Há embustes, alguns dos quais com eco na RTP, que me causam uma incomodativa urticária. Sobre um deles já escrevi extenso texto publicado, há uns anos, no meu velho site «www.trilhos-serranos.com» e refere-se ao Programa da RTP2, feito em Castro Daire por José Hermano Saraiva. É só ir ler. Mas recordo aqui e agora que, estando ele junto a uma árvore - a Carvalha do Presépio - que não tinha mais de 10 anos de vida, dirigiu-se ao telespectador e disse: «estou aqui, junto de um monumento que tem cerca de mil anos de idade». Ignorava que árvore a que aludia tinha caído com um vendaval em 1987 e no seu lugar tinha-se plantado outra, que era aquela a televisão mostrava.

Napoleão-2O outro embuste, igualmente com eco na RTP1, prende-se com os ditos "franceses" de  Cujó. Já escrevi o que penso sobre o assunto em duas crónicas levado pelas fontes escritas que consultei, mas não resisto a escrever mais uma com vista a desfazer a fábula difundida também pela RTP1, que veio a Pendilhe e a Cujó trazida pela mão de Marco Mendes, natural daquela localidade.
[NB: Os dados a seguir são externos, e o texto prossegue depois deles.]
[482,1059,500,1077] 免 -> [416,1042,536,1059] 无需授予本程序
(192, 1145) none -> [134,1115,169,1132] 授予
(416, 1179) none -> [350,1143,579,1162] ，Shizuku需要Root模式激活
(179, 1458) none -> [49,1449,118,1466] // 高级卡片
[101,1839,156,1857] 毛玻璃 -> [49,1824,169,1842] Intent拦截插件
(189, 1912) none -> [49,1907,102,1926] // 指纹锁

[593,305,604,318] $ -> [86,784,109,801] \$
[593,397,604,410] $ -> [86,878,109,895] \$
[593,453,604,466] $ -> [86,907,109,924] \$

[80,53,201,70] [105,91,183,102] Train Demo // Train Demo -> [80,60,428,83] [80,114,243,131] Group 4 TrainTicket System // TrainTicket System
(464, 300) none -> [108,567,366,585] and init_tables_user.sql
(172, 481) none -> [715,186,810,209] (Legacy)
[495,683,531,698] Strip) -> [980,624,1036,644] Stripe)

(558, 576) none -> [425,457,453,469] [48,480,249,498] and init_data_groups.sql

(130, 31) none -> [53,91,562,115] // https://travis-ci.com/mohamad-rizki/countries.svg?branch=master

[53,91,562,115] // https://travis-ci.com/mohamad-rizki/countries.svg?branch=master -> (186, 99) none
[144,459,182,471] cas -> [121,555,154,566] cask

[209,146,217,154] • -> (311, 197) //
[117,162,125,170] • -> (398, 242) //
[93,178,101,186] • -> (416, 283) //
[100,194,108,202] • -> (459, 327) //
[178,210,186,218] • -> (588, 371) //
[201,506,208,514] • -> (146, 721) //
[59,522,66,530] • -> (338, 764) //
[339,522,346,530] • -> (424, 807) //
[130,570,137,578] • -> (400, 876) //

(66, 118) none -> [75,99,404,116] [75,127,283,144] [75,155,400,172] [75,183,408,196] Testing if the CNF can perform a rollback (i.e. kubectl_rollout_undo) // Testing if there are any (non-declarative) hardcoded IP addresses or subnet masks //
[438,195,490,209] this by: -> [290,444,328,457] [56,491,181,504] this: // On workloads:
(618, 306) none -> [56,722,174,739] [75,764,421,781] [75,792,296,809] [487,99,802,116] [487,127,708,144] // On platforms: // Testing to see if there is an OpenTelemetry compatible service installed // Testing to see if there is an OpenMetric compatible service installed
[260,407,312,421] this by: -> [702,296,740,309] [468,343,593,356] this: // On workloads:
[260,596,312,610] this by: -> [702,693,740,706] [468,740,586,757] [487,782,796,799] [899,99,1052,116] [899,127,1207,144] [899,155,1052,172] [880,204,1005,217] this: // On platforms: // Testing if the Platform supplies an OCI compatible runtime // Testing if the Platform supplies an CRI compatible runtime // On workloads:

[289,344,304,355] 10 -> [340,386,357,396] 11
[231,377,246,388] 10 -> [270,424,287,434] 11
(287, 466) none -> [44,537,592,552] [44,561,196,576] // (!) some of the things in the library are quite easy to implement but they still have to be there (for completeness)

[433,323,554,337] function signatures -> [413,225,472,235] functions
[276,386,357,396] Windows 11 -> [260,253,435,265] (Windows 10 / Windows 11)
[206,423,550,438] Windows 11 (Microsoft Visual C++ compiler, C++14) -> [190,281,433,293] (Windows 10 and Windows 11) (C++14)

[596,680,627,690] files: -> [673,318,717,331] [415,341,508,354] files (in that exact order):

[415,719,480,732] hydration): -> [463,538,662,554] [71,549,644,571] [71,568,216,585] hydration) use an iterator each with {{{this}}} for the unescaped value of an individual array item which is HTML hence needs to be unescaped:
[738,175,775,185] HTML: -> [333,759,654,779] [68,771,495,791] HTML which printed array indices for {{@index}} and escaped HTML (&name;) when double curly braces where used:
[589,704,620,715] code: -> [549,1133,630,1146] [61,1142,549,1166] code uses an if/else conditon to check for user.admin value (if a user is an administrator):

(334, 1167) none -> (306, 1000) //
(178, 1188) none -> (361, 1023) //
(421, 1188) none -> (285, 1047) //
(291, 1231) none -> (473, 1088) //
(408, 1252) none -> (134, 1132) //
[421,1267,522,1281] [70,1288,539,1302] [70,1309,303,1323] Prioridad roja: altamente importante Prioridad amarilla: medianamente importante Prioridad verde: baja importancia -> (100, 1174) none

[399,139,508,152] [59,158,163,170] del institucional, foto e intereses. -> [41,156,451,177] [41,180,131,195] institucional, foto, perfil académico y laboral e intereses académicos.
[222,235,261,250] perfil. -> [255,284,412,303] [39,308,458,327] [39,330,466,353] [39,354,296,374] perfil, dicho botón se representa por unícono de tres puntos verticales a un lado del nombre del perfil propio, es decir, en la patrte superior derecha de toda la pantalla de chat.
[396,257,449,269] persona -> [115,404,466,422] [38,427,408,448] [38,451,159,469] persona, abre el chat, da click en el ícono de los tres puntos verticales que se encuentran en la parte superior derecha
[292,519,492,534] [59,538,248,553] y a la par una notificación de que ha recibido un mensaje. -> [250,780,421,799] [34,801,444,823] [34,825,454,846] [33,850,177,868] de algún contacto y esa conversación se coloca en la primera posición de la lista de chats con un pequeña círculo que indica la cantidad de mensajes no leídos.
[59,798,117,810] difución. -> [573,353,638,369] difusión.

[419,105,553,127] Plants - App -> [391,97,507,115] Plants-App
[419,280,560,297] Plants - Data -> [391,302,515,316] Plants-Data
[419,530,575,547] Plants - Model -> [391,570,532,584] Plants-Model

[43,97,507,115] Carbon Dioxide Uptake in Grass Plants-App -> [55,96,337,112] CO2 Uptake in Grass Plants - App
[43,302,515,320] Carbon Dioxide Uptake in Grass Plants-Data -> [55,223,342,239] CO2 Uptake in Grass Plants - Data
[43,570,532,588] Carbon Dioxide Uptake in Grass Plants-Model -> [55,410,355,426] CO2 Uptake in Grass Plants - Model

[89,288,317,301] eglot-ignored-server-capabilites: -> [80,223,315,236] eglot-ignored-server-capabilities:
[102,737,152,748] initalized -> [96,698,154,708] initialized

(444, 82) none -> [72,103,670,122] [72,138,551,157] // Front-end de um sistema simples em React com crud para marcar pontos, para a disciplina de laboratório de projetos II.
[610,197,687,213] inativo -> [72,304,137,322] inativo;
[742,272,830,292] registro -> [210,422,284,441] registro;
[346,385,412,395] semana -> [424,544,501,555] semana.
Antes de tal programa ir para o ar fui contactado telefonicamente por um irmão desse Marco, presumo de seu nome Nelson, a residir em Lisboa, chegado até mim por via de um primo meu que naquela cidade tem escritório de advogado e já foi (não sei se ainda é)  comentador jurídico  num dos canais televisivos. 

Posto ao corrente das pesquisas feitas pelo irmão e conclusões tiradas, disse-lhe que o meu trabalho de investigação me tinha conduzido a conclusões diferentes, ainda que partindo da "estória" oral que a tal respeito corria na minha terra que eu conhecia desde criança. E o caso era que os "franceses" de Cujó descendiam de um soldado desertor das hostes napoleónicas, "escondido por uma pastora debaixo das saias e na loja dos porcos". Tal qual, Marco Mendes diz frente às câmaras da RTP1 (é só ver) sem qualquer reparo crítico por parte da jornalista que fez a reportagem.

Eu exijo um bocadinho mais de um órgão de comunicação social que vive com dinheiros públicos e digo, aqui e agora, que se a jornalista responsável pelo programa levasse em conta o facto pouco provável de, à época, uma pastora  proceder como lhe contavam e se alargasse um pouco mais a sua investigação teria conhecimento de que a mesma versão da "pastora a esconder um soldado fugitivo debaixo das saias e na loja dos porcos" tinha e tem "estória" paralela na aldeia da Gralheira, vertente norte da serra do Montemuro, passada a escrito por Carlos Silvestre, num dos seus livros, como já referi nas crónicas anteriores. Só que ali, o protagonista  "francês" dá lugar as «liberais e miguelistas». Logo, a mesma «estória» com protagonistas  em espaços e tempos diferentes.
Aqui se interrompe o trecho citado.